== Supplied material ==
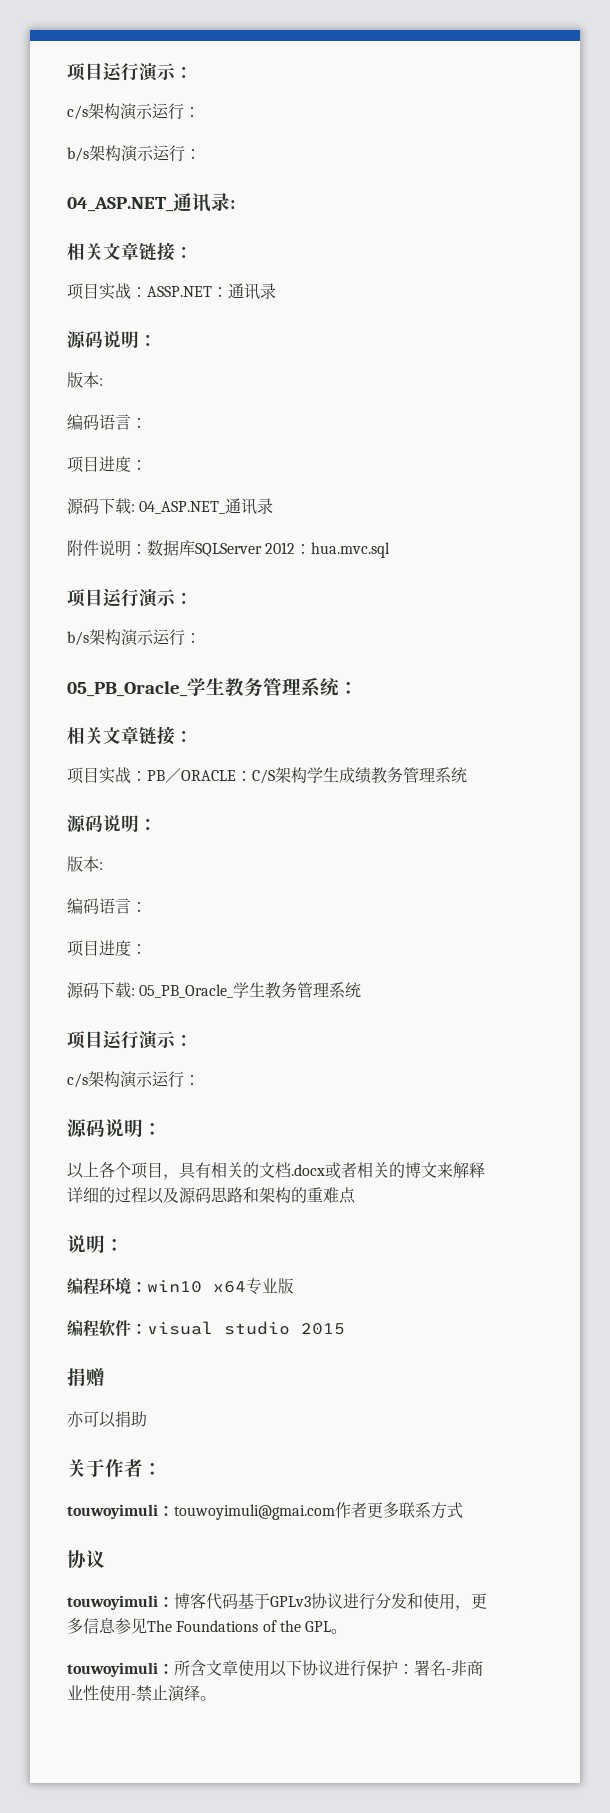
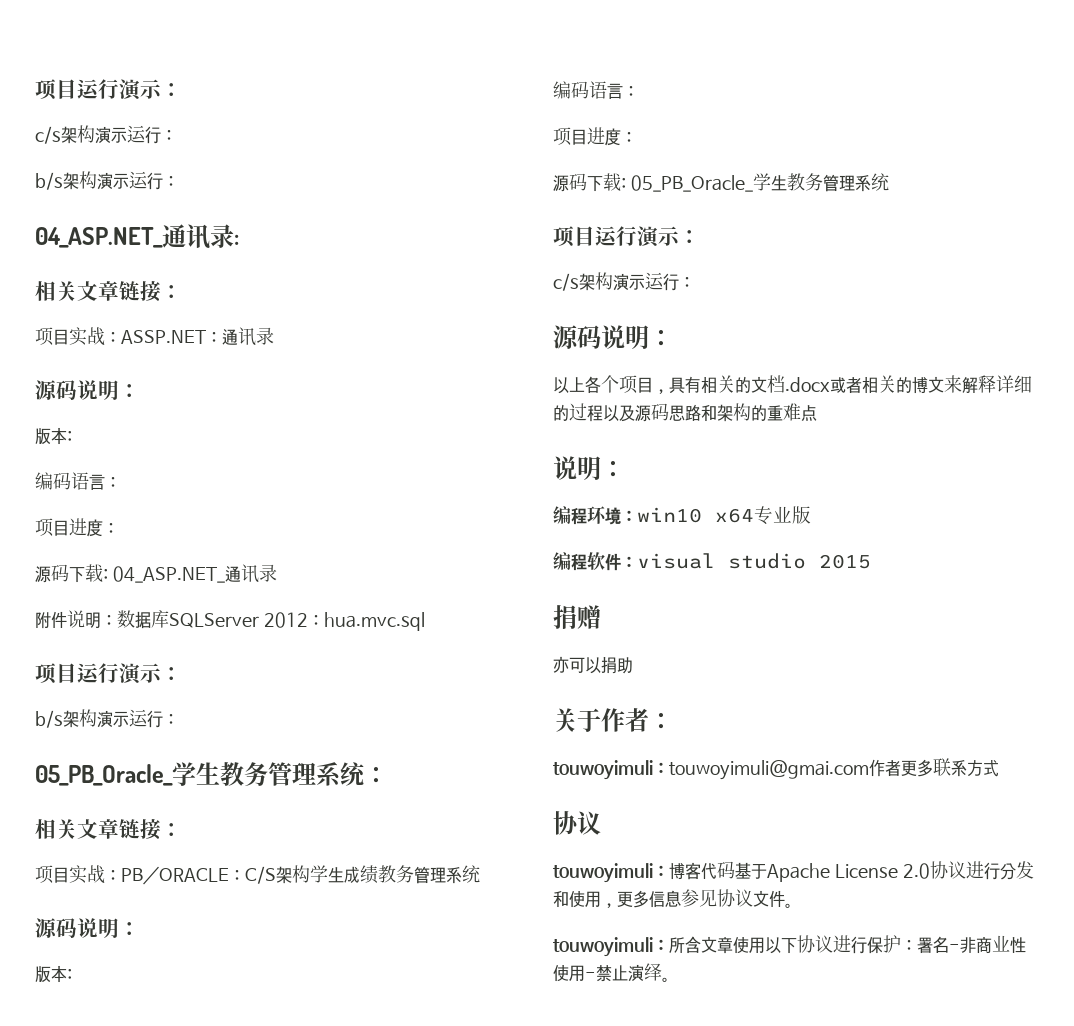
- touwoyimuli：博客代码基于GPLv3协议进行分发和使用，更多信息参见The Foundations of the GPL。
+ touwoyimuli：博客代码基于Apache License 2.0协议进行分发和使用，更多信息参见协议文件。

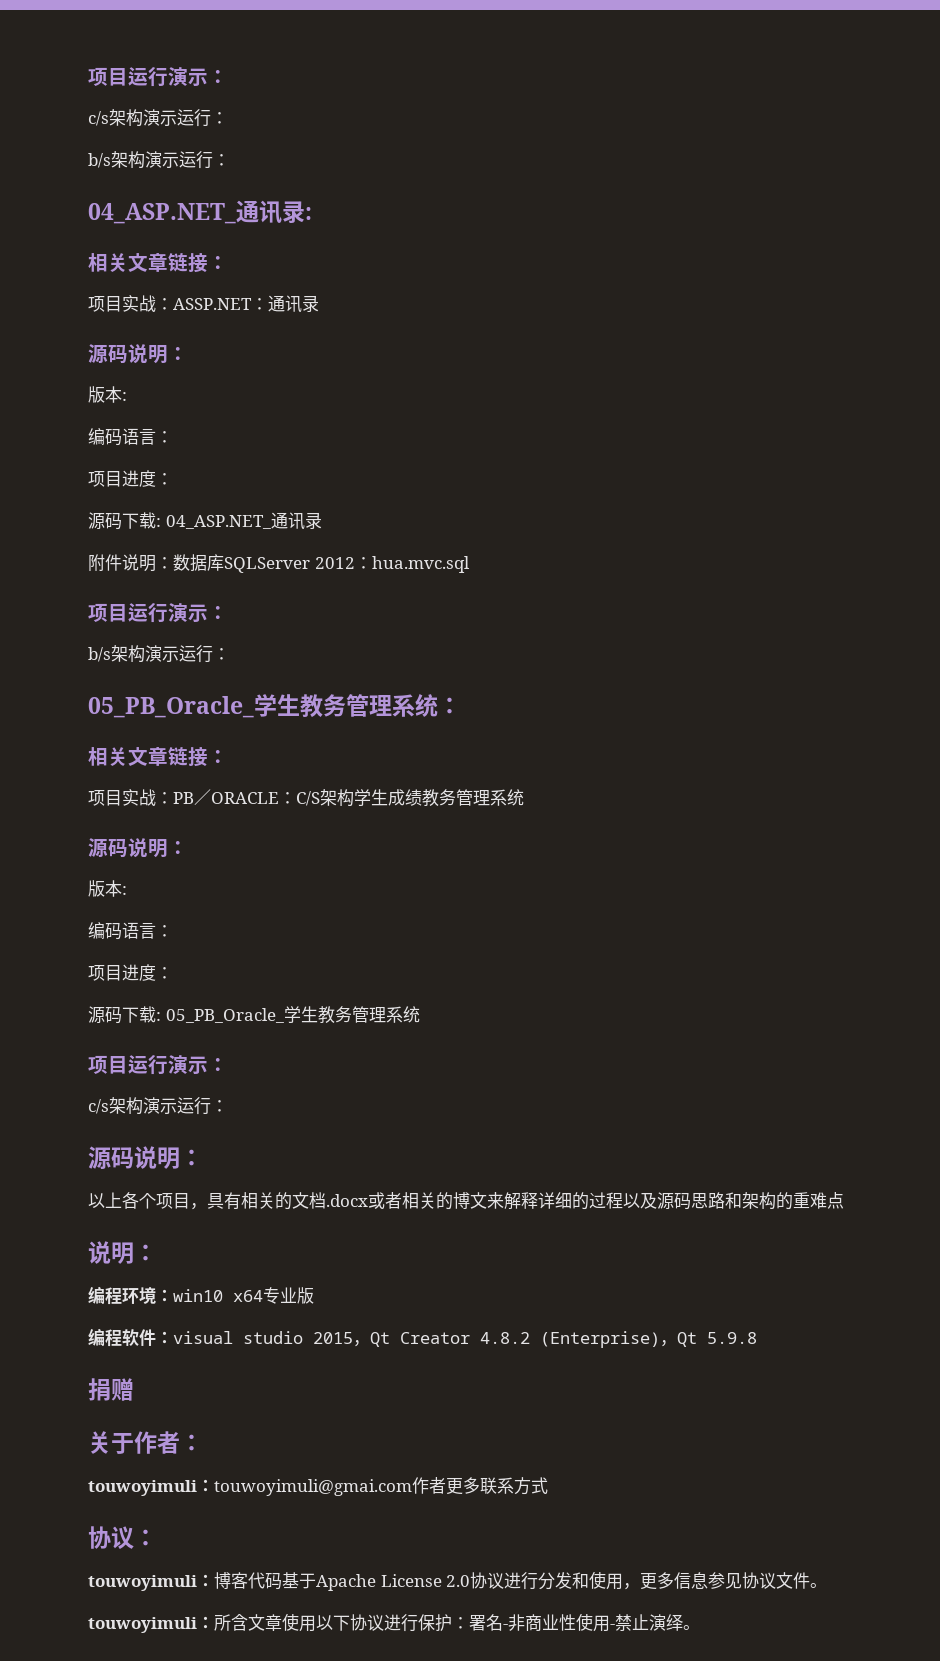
- 编程软件：visual studio 2015
+ 编程软件：visual studio 2015，Qt Creator 4.8.2 (Enterprise)，Qt 5.9.8
- 亦可以捐助
  touwoyimuli：touwoyimuli@gmai.com作者更多联系方式
- 协议
+ 协议：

== What the task requires ==
Output the data above in full. Skip every picture.

== Answer box ==
- touwoyimuli：博客代码基于GPLv3协议进行分发和使用，更多信息参见The Foundations of the GPL。
+ touwoyimuli：博客代码基于Apache License 2.0协议进行分发和使用，更多信息参见协议文件。

- 编程软件：visual studio 2015
+ 编程软件：visual studio 2015，Qt Creator 4.8.2 (Enterprise)，Qt 5.9.8
- 亦可以捐助
  touwoyimuli：touwoyimuli@gmai.com作者更多联系方式
- 协议
+ 协议：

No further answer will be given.